::: Data for this exercise

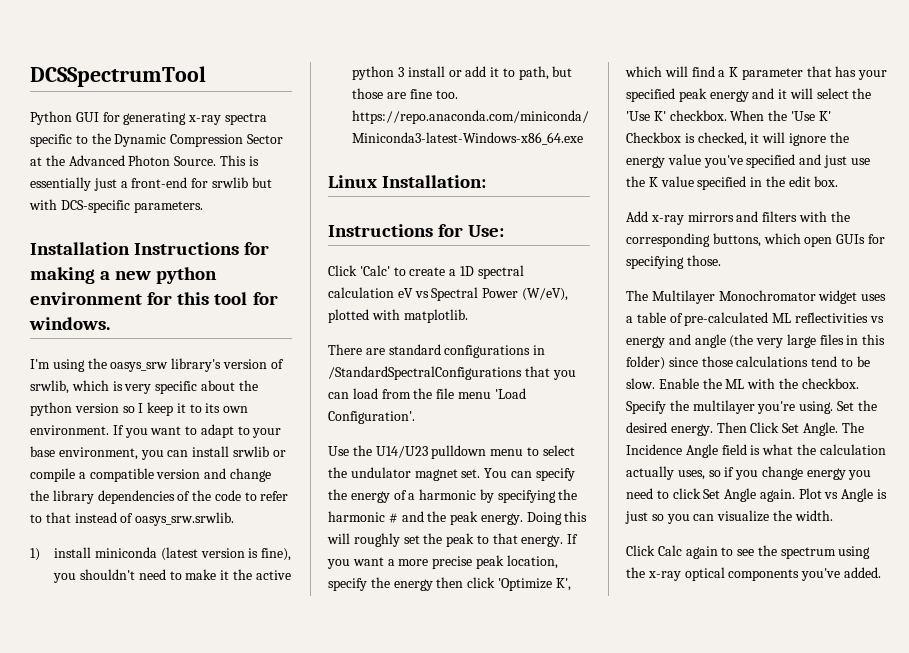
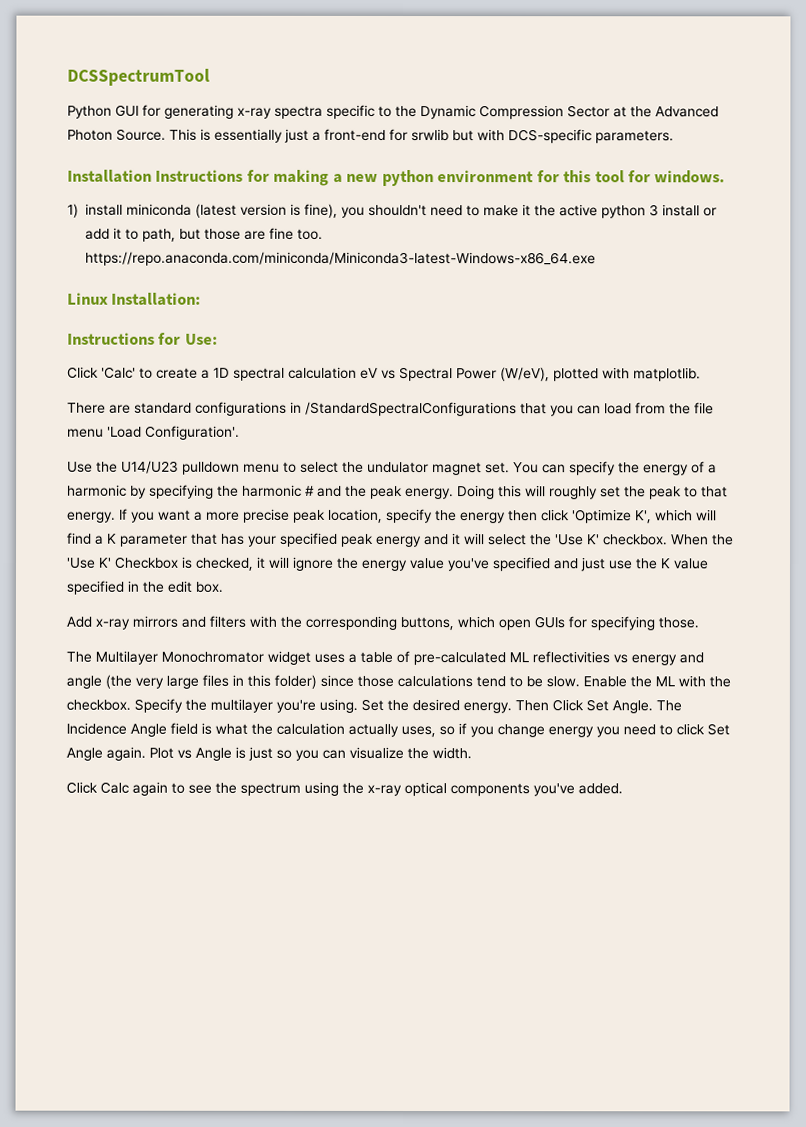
- I'm using the oasys_srw library's version of srwlib, which is very specific about the python version so I keep it to its own environment. If you want to adapt to your base environment, you can install srwlib or compile a compatible version and change the library dependencies of the code to refer to that instead of oasys_srw.srwlib.

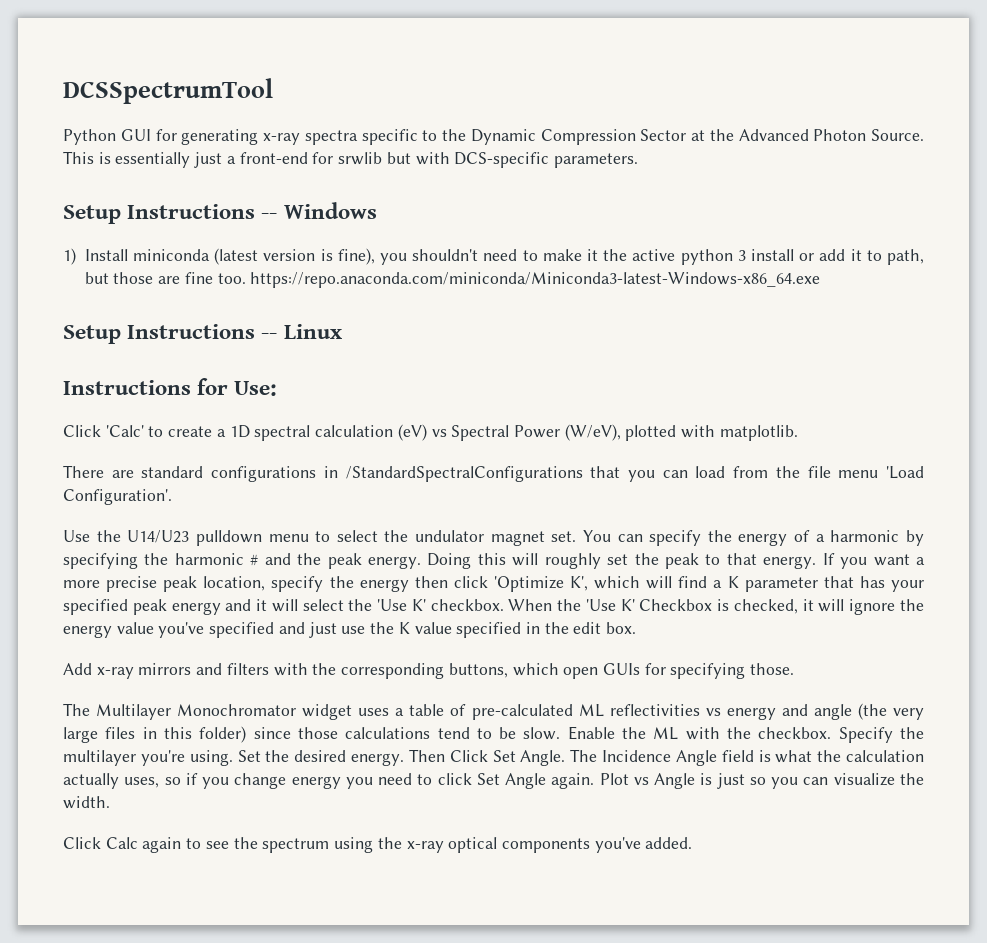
- Installation Instructions for making a new python environment for this tool for windows.
+ Setup Instructions -- Windows
- 1) install miniconda (latest version is fine), you shouldn't need to make it the active python 3 install or add it to path, but those are fine too. https://repo.anaconda.com/miniconda/Miniconda3-latest-Windows-x86_64.exe
+ 1) Install miniconda (latest version is fine), you shouldn't need to make it the active python 3 install or add it to path, but those are fine too. https://repo.anaconda.com/miniconda/Miniconda3-latest-Windows-x86_64.exe
- Linux Installation:
+ Setup Instructions -- Linux
- Click 'Calc' to create a 1D spectral calculation eV vs Spectral Power (W/eV), plotted with matplotlib.
+ Click 'Calc' to create a 1D spectral calculation (eV) vs Spectral Power (W/eV), plotted with matplotlib.

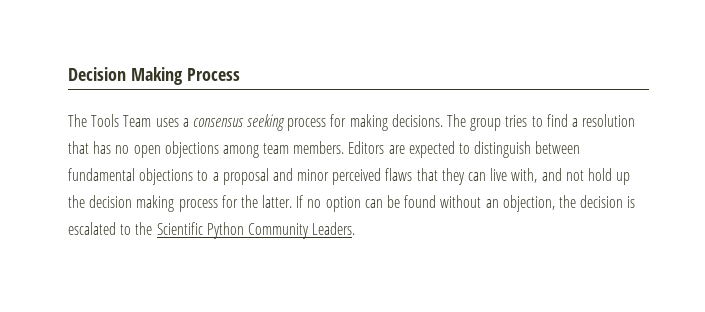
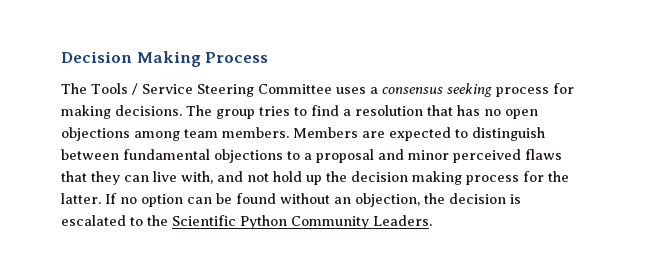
- The Tools Team uses a consensus seeking process for making decisions.
+ The Tools / Service Steering Committee uses a consensus seeking process for making decisions.
- Editors are expected to distinguish between fundamental objections to a proposal and minor perceived flaws that they can live with, and not hold up the decision making process for the latter.
+ Members are expected to distinguish between fundamental objections to a proposal and minor perceived flaws that they can live with, and not hold up the decision making process for the latter.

::::::

**Assignment:** Would you please return all lines of the data that include the word "active"?

**Worked solution:**
- 1) install miniconda (latest version is fine), you shouldn't need to make it the active python 3 install or add it to path, but those are fine too. https://repo.anaconda.com/miniconda/Miniconda3-latest-Windows-x86_64.exe
+ 1) Install miniconda (latest version is fine), you shouldn't need to make it the active python 3 install or add it to path, but those are fine too. https://repo.anaconda.com/miniconda/Miniconda3-latest-Windows-x86_64.exe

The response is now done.